■ YOUR INSTRUCTIONS: A copy is needed of each line in the records that has the word "cert".

===== DATA FOR ANALYSIS

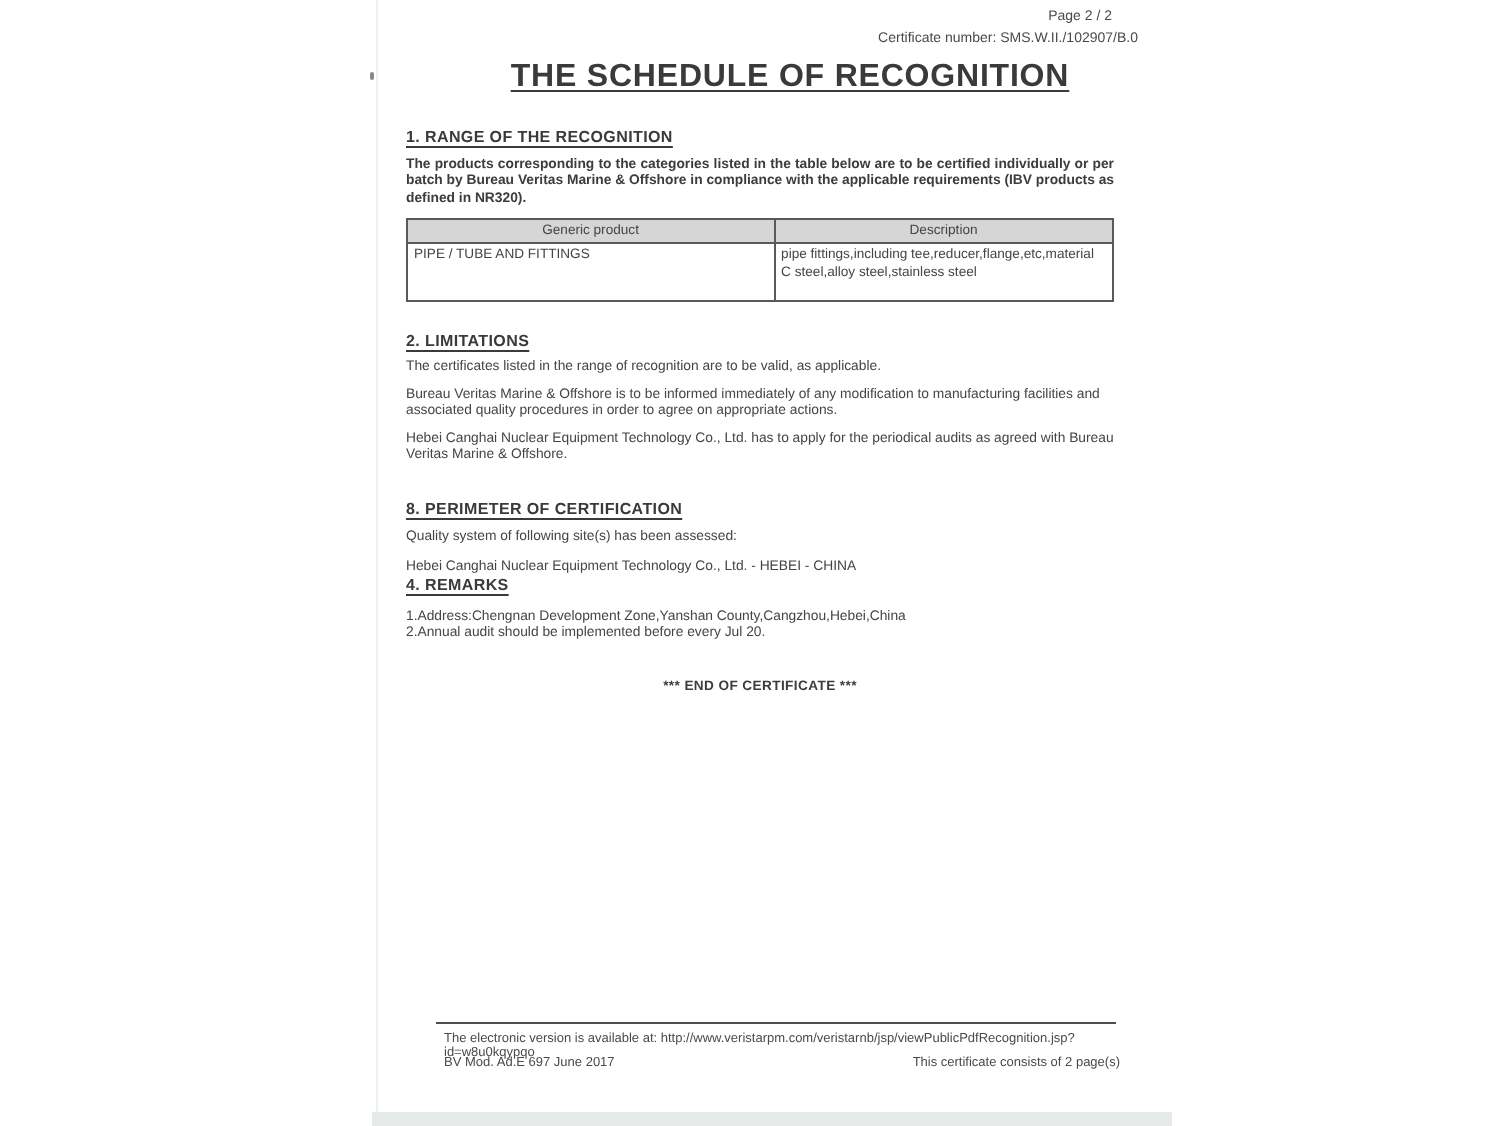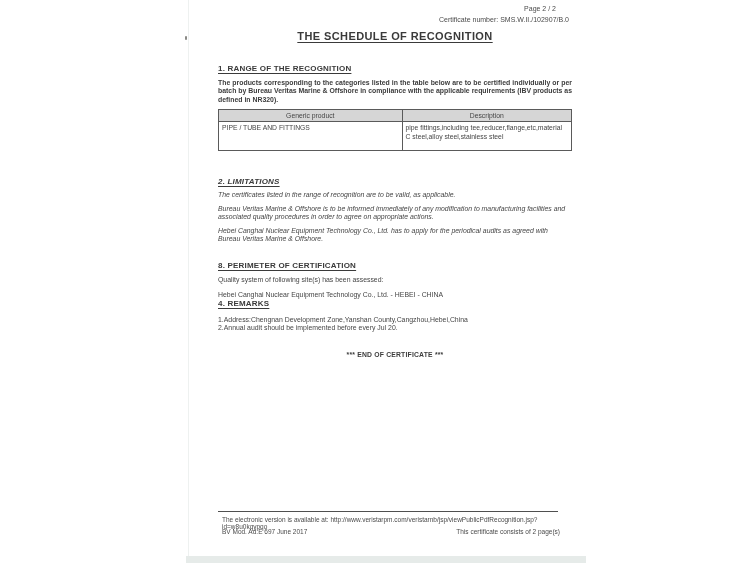--- a/index.html
+++ b/index.html
@@ -13,43 +13,43 @@
   .page-left-edge{position:absolute;left:188px;top:0;width:1px;height:556px;background:#eef1f0;}
   .scan-artifact{position:absolute;left:185px;top:36px;width:2px;height:4px;background:#8a8a86;border-radius:1px;}
   .bottom-strip{position:absolute;left:186px;top:556px;width:400px;height:7px;}
 
   .header-right{position:absolute;left:218px;top:5px;width:354px;text-align:right;font-size:7px;color:#4a4a4a;}
   .page-indicator{display:block;padding-right:16px;margin-bottom:4px;}
   .cert-number{display:block;padding-right:3px;}
 
   .doc-title{
     position:absolute;left:218px;top:30px;width:354px;text-align:center;
-    font-size:11px;font-weight:bold;letter-spacing:.4px;color:#3a3a3a;
+    font-size:16px;font-weight:bold;letter-spacing:.4px;color:#3a3a3a;
   }
   .doc-title span{text-decoration:underline;text-underline-offset:2px;}
 
-  .content{position:absolute;left:218px;top:64px;width:354px;}
+  .content{position:absolute;left:203px;top:64px;width:354px;}
   .sec-heading{
     font-size:8px;font-weight:bold;color:#3a3a3a;letter-spacing:.2px;
     text-decoration:underline;text-underline-offset:1.5px;
     margin:0;
   }
   .para{font-size:6.9px;line-height:1.22;margin:0;color:#454545;}
   .para.bold{font-weight:bold;color:#3c3c3c;text-align:justify;}
 
   .range-intro{margin-top:6px;}
   .cert-table{width:100%;border-collapse:collapse;margin-top:5px;font-size:6.8px;color:#454545;}
   .cert-table th,.cert-table td{border:1px solid #5a5a5a;}
   .cert-table th{
     font-weight:normal;text-align:center;padding:2px 2px;height:7px;
   }
   .cert-table td{padding:2px 3px 9px 3px;vertical-align:top;line-height:1.25;}
   .col-product{width:52%;}
 
-  .sec-limitations{margin-top:26px;font-style:italic;}
+  .sec-limitations{margin-top:15px;}
   .sec-limitations .para{margin-top:5px;}
   .sec-perimeter{margin-top:18px;}
   .sec-perimeter .para{margin-top:6px;}
   .sec-perimeter .para + .para{margin-top:6px;}
   .sec-remarks{}
   .remark-lines{margin-top:8px;}
   .remark-lines .para{margin:0;line-height:1.15;}
 
   .end-marker{
     margin-top:19px;text-align:center;font-size:6.8px;font-weight:bold;color:#3c3c3c;letter-spacing:.2px;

==========

■ YOUR RESPONSE:
   .cert-number{display:block;padding-right:3px;}
   .cert-table{width:100%;border-collapse:collapse;margin-top:5px;font-size:6.8px;color:#454545;}
   .cert-table th,.cert-table td{border:1px solid #5a5a5a;}
   .cert-table th{
   .cert-table td{padding:2px 3px 9px 3px;vertical-align:top;line-height:1.25;}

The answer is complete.